Japan's economy appears to be slowly recovering - despite consumer

Kuniko Seiki has heard it all before.

Leaders here recently declared that the country's deep recession is nearing an end. Last month the Bank of Japan said that the economy "appears to have stopped deteriorating."

Mrs. Seiki thinks they've got it all wrong. "Things are definitely bad," snorts the Tokyo grandmother, "and I don't expect them to get better for quite a while."

Ask around in many Tokyo neighborhoods, and you'll find that business people, homemakers, and shop owners echo Seiki's rebuttal of the official optimism.

The government might be right about the economy, but what these people think matters. Consumer spending generates almost 60 percent of the Japanese economy, but if people don't feel confident, they won't spend.

As she shifts her slumbering grandson from one shoulder to the other, Seiki recounts how her carpenter husband's orders have fallen by half. "He's not working the way he used to," she says, small and stout in a sweater that matches her auburn hair. "We're just trying to get by as best we can. We're being very careful with money."

Above the narrow street where Seiki strolls with her daughter, a loudspeaker encourages shoppers to use $10 government cash coupons in stores. In an effort to boost spending, the government has distributed $5 billion worth of coupons throughout Japan.

Customers can use them at the nearby Makino Cotton Shop, but proprietor Ryuichi Makino doesn't think they're working the way the government hopes. "People are using the coupons for things they have to buy," he says, leaning against bolts of bright fabric and wearing black cords and Birkenstocks. "They're not buying things they don't need, so the coupons aren't bringing the economy up."

In 40 years of running the family shop, Mr. Makino has never seen business so bad. "The economy isn't getting better at all," he says, adding that he's not sure whether the government is doing the right thing. "We people at the bottom don't really know what's going on," he says, "and we don't really trust the government."

Last month, the government passed a budget that includes $169 billion in tax cuts and public-works projects.

Public-works spending is often criticized because much of it goes to the construction industry, which traditionally supports the ruling Liberal Democratic Party.

"I'm sure people in the construction industry think the economy is getting better," Makino says dryly. "But the rest of us aren't in that business."

Even the government's much vaunted tax cuts don't cut it with some people. "Taxes are still higher than they were five years ago," complains one shopper at a clothing store down the street.

Smartly dressed in a Kelly green jacket and black slacks, she's flipping through a sales rack. "I don't spend as much these days," she explains, "and we don't go on trips anymore. My husband's a banker, so I feel very close to what's happening in the economy. Things are very shaky these days."

She expects things to get better "in about 20 years."

Seiki isn't sure when the tide will turn. In the meantime, she worries that the government's attempts to spend its way out of the recession will leave the nation burdened with debt.
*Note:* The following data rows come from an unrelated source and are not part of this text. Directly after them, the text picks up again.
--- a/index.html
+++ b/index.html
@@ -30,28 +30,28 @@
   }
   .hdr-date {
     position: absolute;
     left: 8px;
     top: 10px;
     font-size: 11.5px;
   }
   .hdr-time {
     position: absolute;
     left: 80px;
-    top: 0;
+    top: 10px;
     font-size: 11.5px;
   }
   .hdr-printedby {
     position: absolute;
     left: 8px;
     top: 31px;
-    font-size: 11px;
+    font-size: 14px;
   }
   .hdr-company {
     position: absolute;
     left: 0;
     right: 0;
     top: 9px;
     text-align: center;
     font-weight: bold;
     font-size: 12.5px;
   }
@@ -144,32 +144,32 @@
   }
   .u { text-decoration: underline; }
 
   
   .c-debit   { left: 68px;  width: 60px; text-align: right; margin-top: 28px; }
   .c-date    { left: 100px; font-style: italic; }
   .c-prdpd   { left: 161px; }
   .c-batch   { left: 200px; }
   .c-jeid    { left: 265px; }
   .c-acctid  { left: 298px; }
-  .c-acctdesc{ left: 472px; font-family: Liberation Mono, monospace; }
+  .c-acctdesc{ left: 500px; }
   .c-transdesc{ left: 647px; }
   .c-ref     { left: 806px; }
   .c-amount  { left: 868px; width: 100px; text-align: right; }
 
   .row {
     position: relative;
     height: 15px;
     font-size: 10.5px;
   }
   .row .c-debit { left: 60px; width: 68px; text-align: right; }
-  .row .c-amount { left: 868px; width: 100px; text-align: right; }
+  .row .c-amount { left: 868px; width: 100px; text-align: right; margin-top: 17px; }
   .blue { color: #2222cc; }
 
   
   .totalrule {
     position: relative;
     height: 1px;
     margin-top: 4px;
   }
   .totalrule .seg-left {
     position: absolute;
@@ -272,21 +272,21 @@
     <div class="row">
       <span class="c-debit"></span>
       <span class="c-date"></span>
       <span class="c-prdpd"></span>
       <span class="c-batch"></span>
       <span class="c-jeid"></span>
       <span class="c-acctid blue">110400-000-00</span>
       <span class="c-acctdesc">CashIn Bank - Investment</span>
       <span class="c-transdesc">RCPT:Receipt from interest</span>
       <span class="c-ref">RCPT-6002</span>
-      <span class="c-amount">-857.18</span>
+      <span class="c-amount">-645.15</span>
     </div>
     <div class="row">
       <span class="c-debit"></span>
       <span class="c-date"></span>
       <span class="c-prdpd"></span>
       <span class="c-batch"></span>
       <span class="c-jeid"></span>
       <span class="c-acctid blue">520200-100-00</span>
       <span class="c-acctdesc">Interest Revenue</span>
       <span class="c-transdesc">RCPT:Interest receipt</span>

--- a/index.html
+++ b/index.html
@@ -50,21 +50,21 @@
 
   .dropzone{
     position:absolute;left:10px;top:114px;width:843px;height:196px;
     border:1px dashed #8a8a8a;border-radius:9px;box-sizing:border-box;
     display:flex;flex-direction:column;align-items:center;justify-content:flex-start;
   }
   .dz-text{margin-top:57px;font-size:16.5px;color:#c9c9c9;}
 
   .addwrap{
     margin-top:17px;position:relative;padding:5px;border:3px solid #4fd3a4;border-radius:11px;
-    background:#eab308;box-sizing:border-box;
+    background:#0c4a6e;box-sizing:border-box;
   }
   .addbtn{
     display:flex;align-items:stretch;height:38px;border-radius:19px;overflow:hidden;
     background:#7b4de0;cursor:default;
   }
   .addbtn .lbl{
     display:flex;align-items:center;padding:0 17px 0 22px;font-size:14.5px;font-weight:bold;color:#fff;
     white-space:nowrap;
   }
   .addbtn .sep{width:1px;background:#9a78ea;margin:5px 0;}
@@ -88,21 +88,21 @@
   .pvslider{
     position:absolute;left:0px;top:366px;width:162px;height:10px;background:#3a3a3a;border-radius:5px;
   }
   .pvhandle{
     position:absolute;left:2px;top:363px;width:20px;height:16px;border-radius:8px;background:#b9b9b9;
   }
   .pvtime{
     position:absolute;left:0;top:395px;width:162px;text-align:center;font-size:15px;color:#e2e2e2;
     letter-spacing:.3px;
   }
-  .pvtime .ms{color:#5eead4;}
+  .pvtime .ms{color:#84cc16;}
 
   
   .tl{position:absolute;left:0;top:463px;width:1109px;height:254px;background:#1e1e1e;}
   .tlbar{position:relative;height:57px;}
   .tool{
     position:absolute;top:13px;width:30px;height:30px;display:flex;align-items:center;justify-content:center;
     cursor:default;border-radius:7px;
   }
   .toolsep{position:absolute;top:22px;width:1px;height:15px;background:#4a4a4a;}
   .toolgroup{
With Japan's declining birth rate, debt means higher taxes for fewer workers and a strained pension system.

"I'll receive my pension in August, so I think I'll be rescued," she says, patting her grandson, whose tiny blue and red jacket is emblazoned with the English words 'Glorious future, enjoy simplicity.'

"When these children grow up things might be harder though," she adds. "So far, we're taking it one day at a time."